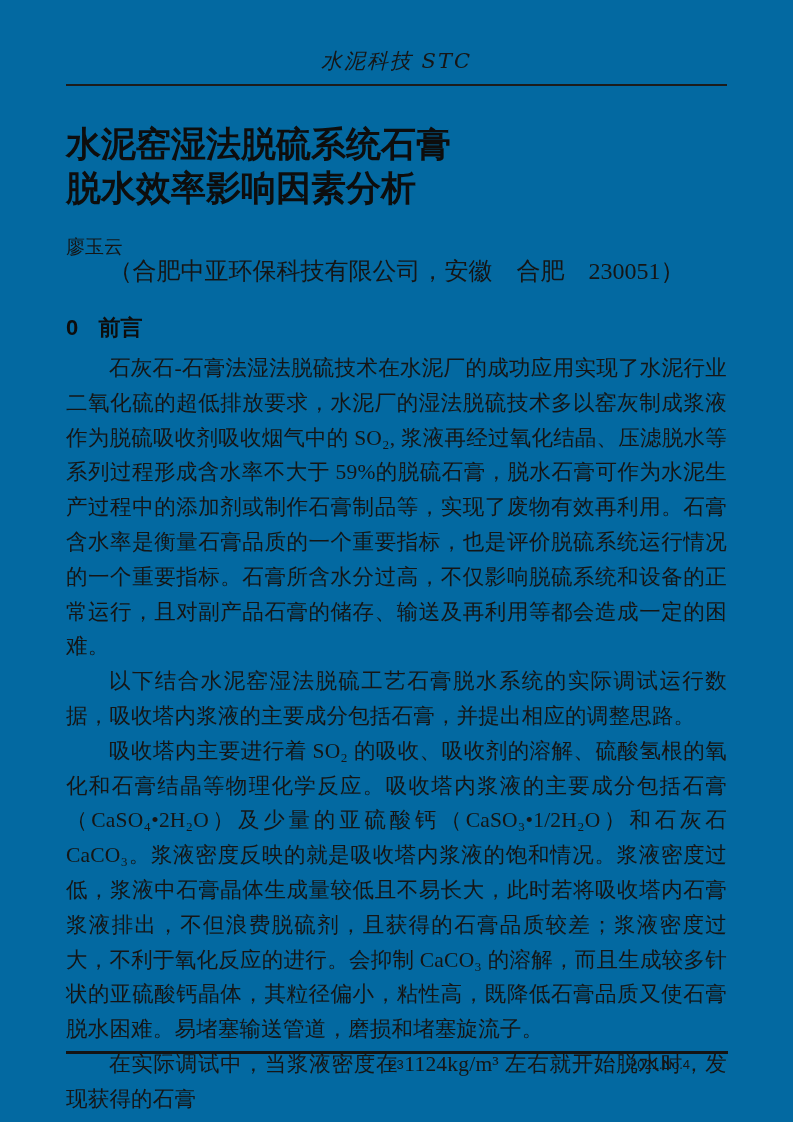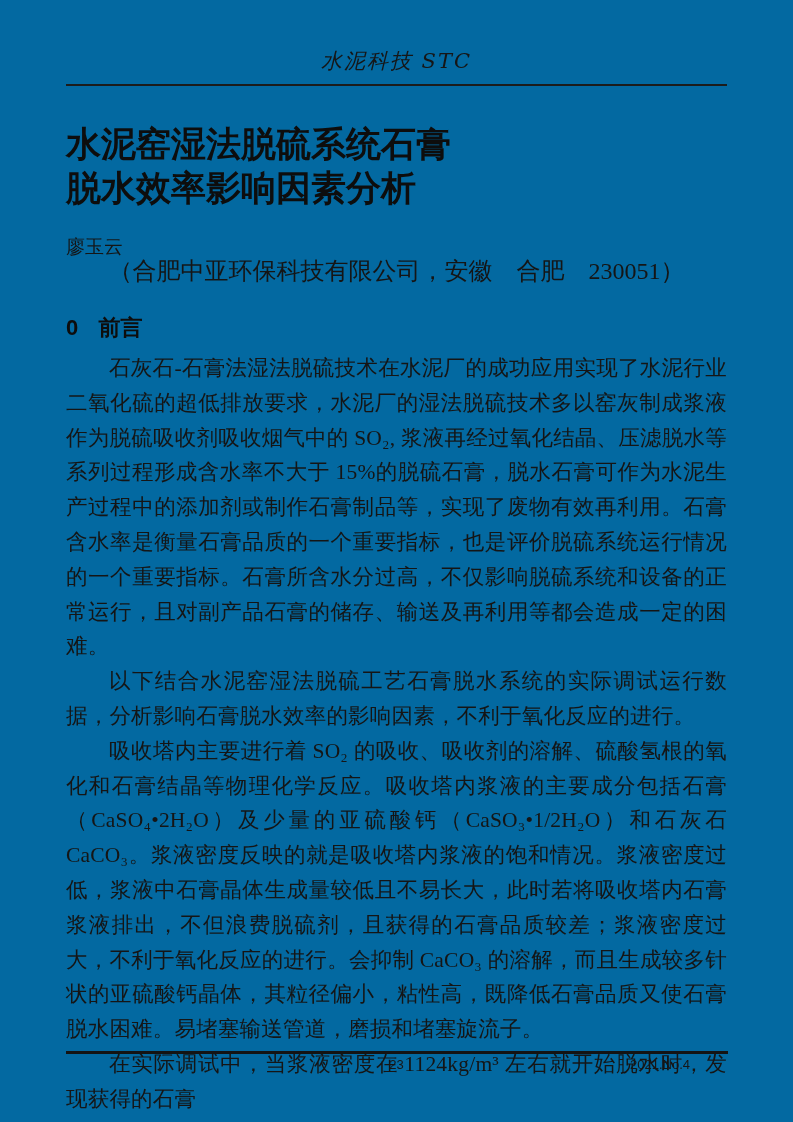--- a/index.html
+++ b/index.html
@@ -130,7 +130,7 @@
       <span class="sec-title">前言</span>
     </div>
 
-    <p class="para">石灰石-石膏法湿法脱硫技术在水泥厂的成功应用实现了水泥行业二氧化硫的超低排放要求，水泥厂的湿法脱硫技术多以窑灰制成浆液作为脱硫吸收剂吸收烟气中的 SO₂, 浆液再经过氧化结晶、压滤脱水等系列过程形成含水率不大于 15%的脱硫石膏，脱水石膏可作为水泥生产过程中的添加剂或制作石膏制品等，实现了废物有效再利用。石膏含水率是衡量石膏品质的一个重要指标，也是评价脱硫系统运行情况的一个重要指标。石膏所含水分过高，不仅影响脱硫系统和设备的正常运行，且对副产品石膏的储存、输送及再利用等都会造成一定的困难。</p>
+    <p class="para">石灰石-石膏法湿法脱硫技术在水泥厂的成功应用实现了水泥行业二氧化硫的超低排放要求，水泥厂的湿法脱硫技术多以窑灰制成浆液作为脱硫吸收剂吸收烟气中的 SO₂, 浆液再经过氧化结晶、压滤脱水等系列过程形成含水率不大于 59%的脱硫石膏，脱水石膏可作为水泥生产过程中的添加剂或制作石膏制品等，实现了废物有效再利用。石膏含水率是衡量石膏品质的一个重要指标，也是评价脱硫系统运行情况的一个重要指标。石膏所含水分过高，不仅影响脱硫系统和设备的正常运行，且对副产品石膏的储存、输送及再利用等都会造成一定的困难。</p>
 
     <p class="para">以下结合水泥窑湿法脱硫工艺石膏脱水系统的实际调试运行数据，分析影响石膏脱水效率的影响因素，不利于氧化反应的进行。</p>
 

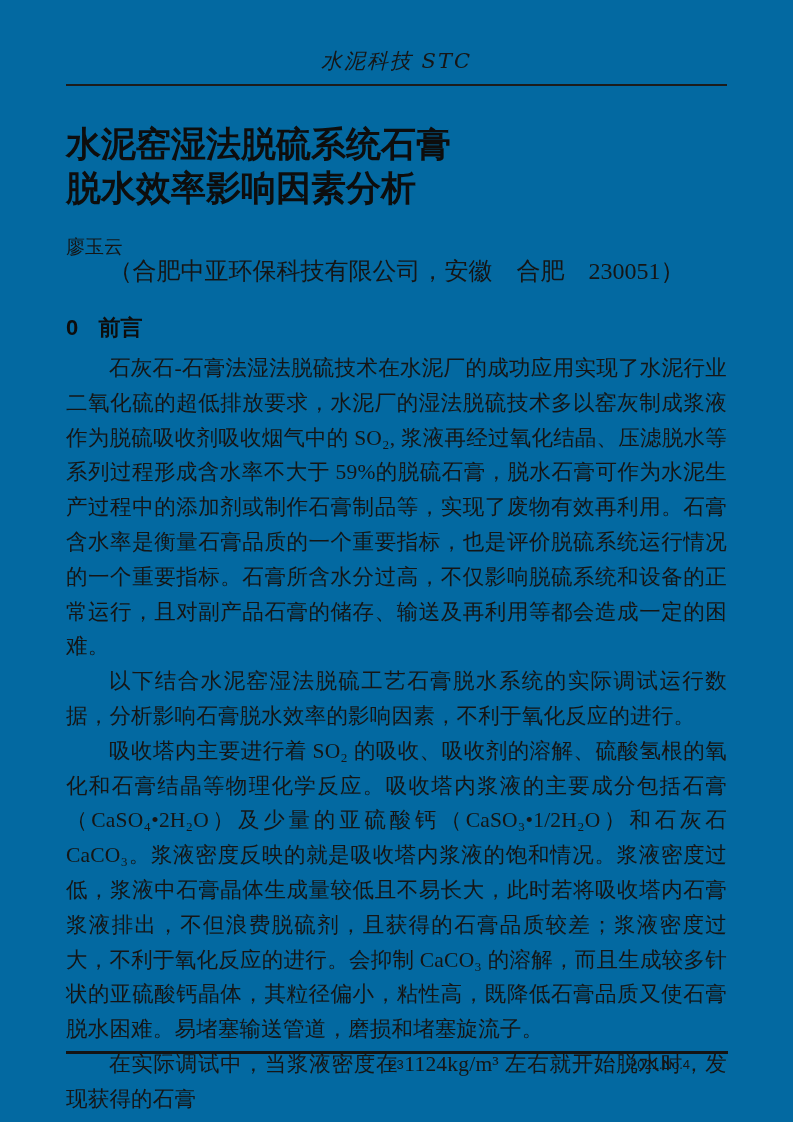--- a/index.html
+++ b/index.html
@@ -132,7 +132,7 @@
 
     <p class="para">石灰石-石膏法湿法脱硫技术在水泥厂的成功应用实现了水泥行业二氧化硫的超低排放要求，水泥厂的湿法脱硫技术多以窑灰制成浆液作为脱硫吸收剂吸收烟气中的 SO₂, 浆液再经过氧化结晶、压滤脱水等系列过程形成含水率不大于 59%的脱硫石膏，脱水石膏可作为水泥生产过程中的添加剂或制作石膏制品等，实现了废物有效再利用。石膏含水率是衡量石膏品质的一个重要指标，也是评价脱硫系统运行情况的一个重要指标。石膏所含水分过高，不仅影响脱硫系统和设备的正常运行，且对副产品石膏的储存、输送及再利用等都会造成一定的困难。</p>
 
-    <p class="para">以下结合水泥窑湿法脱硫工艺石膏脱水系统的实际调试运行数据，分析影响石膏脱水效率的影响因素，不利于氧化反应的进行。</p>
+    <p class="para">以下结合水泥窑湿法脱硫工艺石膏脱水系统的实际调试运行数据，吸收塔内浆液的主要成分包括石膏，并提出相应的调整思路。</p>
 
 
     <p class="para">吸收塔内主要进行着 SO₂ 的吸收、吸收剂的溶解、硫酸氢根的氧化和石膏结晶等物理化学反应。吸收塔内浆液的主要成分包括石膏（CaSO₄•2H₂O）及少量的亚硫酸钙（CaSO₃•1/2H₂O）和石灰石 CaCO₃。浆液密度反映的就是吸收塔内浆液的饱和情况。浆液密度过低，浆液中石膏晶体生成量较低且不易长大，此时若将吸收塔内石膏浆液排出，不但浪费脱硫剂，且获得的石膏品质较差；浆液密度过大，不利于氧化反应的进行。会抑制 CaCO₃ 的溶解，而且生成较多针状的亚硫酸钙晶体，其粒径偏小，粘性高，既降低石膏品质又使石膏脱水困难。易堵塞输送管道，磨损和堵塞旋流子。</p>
────────
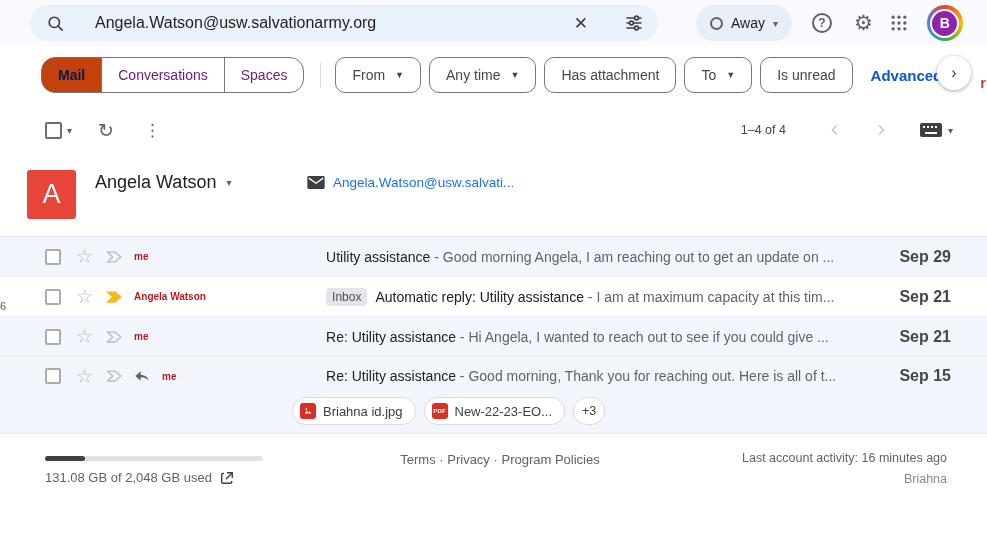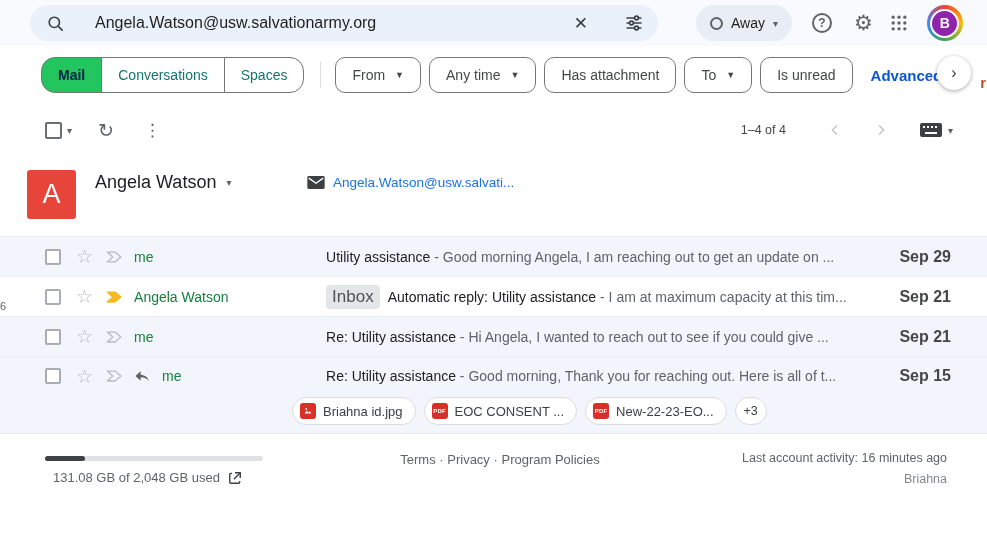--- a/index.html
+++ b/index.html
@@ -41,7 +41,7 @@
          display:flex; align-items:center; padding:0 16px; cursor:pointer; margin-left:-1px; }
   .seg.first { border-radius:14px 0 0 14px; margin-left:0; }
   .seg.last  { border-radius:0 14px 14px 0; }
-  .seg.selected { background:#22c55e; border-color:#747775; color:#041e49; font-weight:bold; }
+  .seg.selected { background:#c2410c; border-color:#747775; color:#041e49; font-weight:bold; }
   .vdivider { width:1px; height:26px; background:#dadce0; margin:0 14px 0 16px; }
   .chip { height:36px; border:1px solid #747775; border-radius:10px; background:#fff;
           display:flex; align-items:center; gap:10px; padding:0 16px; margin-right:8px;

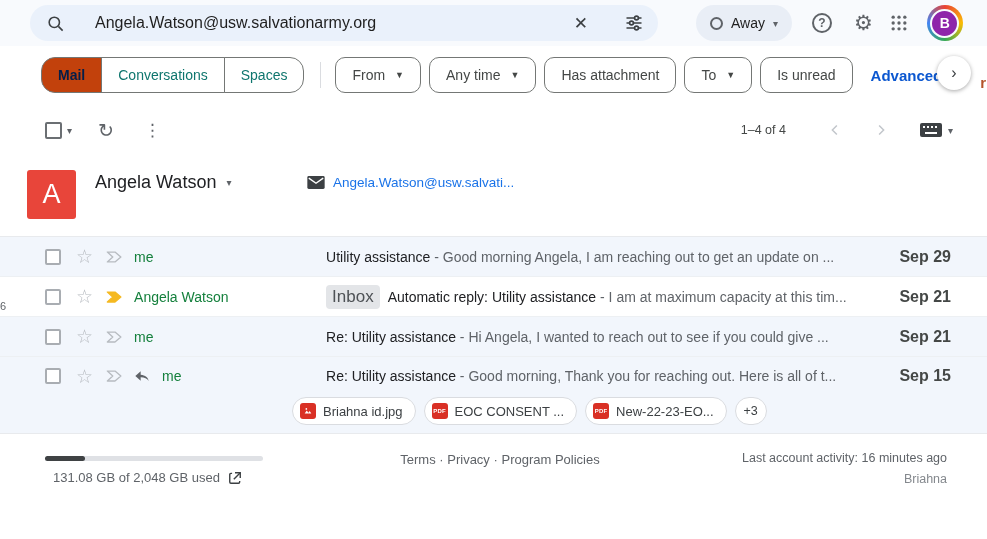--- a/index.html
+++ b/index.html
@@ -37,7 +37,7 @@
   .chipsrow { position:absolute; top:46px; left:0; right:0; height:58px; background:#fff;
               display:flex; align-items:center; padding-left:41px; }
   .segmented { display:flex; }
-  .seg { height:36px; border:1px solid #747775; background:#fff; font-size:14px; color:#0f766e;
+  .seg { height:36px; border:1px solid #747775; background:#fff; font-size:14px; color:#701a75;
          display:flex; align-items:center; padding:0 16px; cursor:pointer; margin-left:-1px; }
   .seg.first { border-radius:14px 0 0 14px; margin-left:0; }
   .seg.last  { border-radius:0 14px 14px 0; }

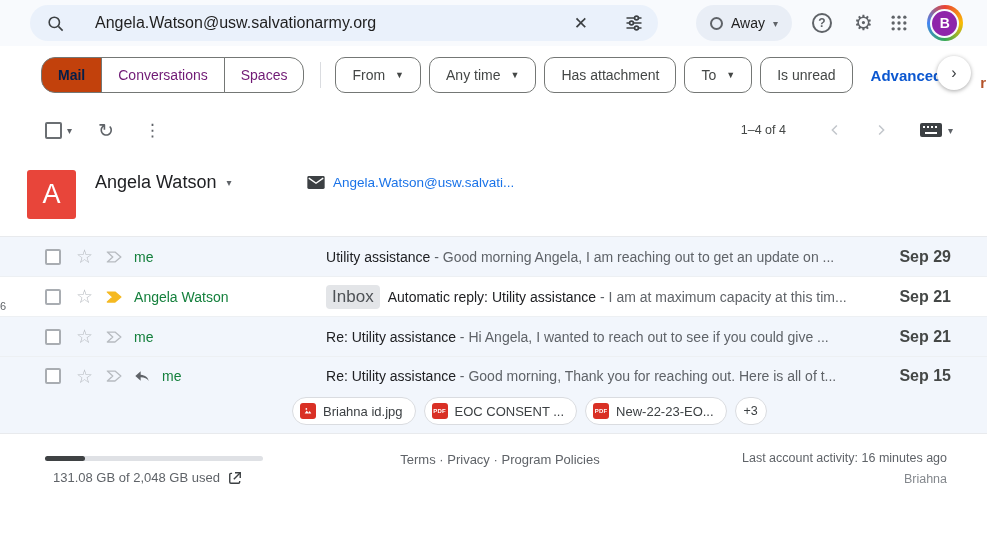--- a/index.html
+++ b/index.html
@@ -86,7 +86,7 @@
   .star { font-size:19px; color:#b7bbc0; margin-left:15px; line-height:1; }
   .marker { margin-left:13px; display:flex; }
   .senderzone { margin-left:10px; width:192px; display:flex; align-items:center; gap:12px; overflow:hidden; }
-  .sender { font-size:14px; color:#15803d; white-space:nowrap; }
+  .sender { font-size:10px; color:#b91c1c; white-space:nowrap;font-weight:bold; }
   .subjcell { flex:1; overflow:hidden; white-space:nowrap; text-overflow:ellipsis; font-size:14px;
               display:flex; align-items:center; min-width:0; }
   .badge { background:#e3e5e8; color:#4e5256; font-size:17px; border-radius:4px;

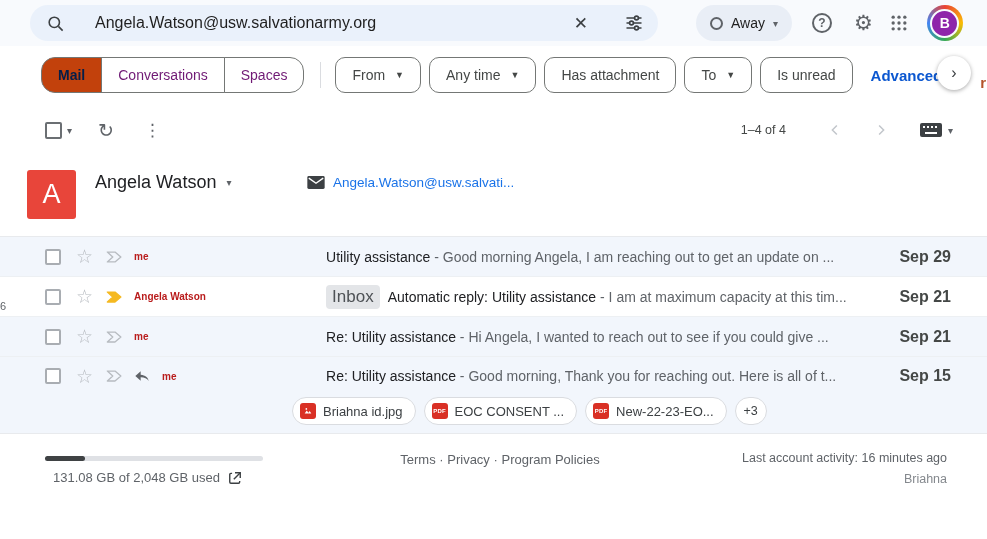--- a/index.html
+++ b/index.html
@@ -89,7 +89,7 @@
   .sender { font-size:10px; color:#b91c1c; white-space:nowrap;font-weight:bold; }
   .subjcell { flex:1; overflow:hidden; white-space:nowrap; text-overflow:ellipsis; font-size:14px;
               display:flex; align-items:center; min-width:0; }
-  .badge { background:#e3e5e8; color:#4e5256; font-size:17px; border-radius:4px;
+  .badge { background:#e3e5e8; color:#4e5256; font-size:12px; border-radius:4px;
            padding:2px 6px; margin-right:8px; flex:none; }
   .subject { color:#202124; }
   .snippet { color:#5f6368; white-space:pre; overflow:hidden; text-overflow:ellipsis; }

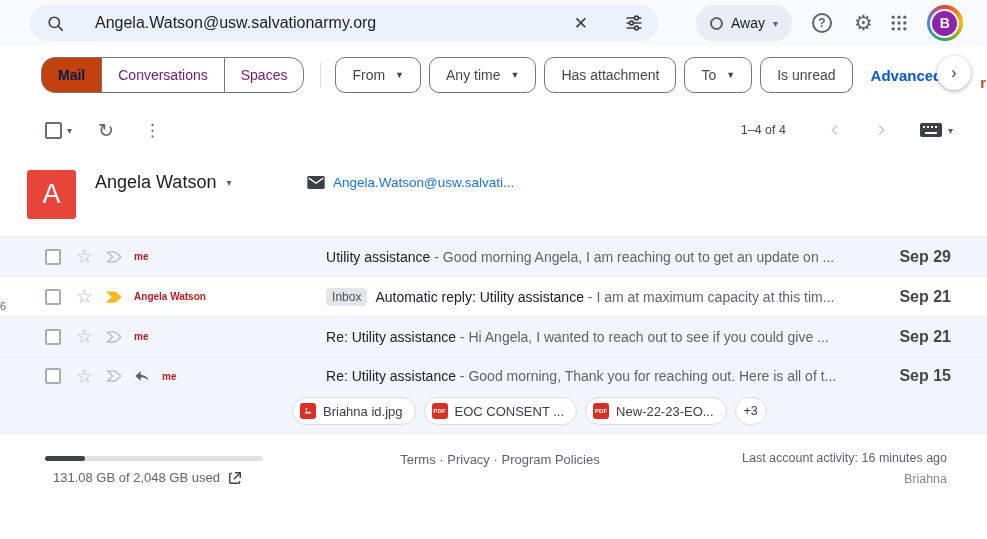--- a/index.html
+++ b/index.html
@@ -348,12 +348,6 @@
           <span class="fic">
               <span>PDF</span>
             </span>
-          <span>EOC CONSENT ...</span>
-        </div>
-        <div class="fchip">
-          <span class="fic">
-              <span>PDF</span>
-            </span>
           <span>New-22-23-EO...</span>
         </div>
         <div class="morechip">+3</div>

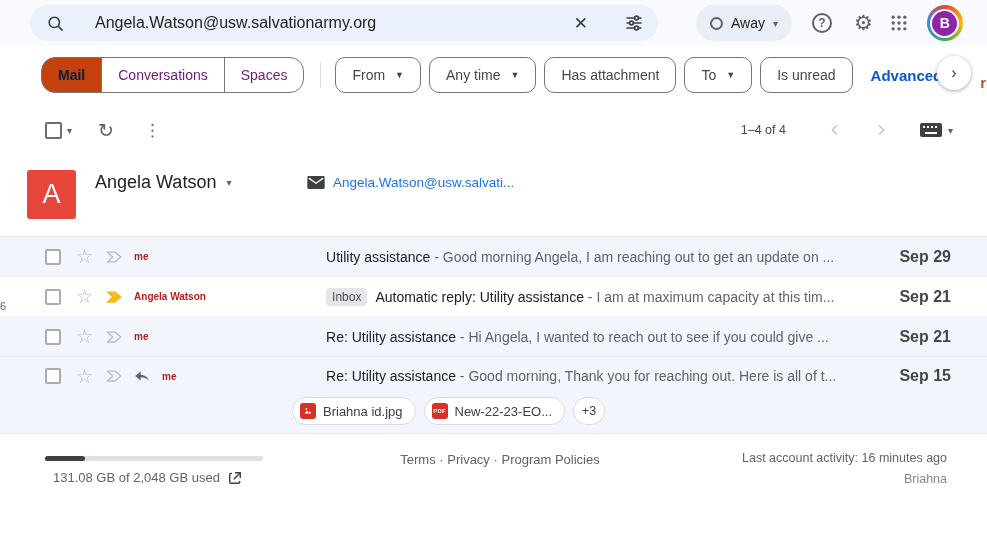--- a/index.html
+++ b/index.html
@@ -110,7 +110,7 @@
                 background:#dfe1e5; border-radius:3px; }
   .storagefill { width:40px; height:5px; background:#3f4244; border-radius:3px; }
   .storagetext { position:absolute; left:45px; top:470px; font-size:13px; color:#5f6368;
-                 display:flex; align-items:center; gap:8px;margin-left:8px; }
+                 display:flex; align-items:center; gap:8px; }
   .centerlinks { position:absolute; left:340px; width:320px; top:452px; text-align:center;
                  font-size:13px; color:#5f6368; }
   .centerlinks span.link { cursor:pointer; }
────────
When a line in the records above holds "不利于氧化反应的进行", that line is to be reported.

     <p class="para">以下结合水泥窑湿法脱硫工艺石膏脱水系统的实际调试运行数据，分析影响石膏脱水效率的影响因素，不利于氧化反应的进行。</p>
-    <p class="para">以下结合水泥窑湿法脱硫工艺石膏脱水系统的实际调试运行数据，分析影响石膏脱水效率的影响因素，不利于氧化反应的进行。</p>
     <p class="para">吸收塔内主要进行着 SO₂ 的吸收、吸收剂的溶解、硫酸氢根的氧化和石膏结晶等物理化学反应。吸收塔内浆液的主要成分包括石膏（CaSO₄•2H₂O）及少量的亚硫酸钙（CaSO₃•1/2H₂O）和石灰石 CaCO₃。浆液密度反映的就是吸收塔内浆液的饱和情况。浆液密度过低，浆液中石膏晶体生成量较低且不易长大，此时若将吸收塔内石膏浆液排出，不但浪费脱硫剂，且获得的石膏品质较差；浆液密度过大，不利于氧化反应的进行。会抑制 CaCO₃ 的溶解，而且生成较多针状的亚硫酸钙晶体，其粒径偏小，粘性高，既降低石膏品质又使石膏脱水困难。易堵塞输送管道，磨损和堵塞旋流子。</p>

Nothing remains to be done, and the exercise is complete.